Session 5: Identifizierung und Ausnutzung von Fehlkonfigurationen, wie übermäßige Berechtigungen in ACLs, falsche Implementierung von LAPS und gMSA sowie schlecht konfigurierte Delegierungen.

6. Fortgeschrittene Angriffs- und Persistenztechniken

Session 6: Erforschung fortgeschrittener Angriffe, einschließlich solcher, die auf die Zertifikatsinfrastruktur (ADCS) abzielen, sowie Persistenztechniken wie die Modifikation von GPOs und die Erstellung versteckter Konten mit erhöhten Rechten.

Ziele des Bootcamps

Am Ende des Bootcamps werden die Teilnehmer in der Lage sein, um:

Identifizieren und Erkunden von Schwachstellen: Unsichere Konfigurationen und Schwachstellen in AD-Umgebungen erkennen.

Techniken der Ausnutzung implementieren: Methoden anwenden, um Systeme kontrolliert zu kompromittieren und Privilegien zu eskalieren.

Seitliche Bewegungen durchführen: Sich im Netzwerk bewegen, um auf zusätzliche Ressourcen zuzugreifen und die Reichweite des Engagements zu erweitern.

Persistenz herstellen: Techniken implementieren, die den Zugriff auf das kompromittierte System über einen längeren Zeitraum aufrechterhalten.

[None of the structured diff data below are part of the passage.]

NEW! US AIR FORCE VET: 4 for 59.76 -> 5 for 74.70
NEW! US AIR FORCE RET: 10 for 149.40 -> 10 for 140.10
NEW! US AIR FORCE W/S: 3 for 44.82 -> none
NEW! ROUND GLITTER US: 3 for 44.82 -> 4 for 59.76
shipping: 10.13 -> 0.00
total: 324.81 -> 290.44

Die Sicherheit von AD stärken: Gegenmaßnahmen und bewährte Praktiken anwenden, um die AD-Umgebung vor möglichen Angriffen zu schützen.

An wen richtet es sich?

Dieses Bootcamp ist dafür ausgelegt:

Cybersecurity-Profis: Diejenigen, die ihr Wissen über spezifische Angriffe und Verteidigungen von AD vertiefen möchten.

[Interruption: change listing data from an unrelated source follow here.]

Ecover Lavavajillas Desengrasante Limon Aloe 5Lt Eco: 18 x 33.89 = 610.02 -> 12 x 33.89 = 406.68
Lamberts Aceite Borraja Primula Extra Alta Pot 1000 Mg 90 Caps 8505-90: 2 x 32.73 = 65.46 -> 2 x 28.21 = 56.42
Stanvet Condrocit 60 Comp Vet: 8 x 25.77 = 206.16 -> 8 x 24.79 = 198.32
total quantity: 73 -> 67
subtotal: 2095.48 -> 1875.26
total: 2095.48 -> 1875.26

Systemadministratoren: Personal, das für die Verwaltung und Sicherheit von Windows-Umgebungen zuständig ist und die möglichen Bedrohungen sowie deren Minderung verstehen möchte.

Sicherheitsanalysten und -auditoren: Fachleute, die für die Bewertung der Sicherheit von Infrastrukturen und die Gewährleistung der Einhaltung von Sicherheitsrichtlinien verantwortlich sind.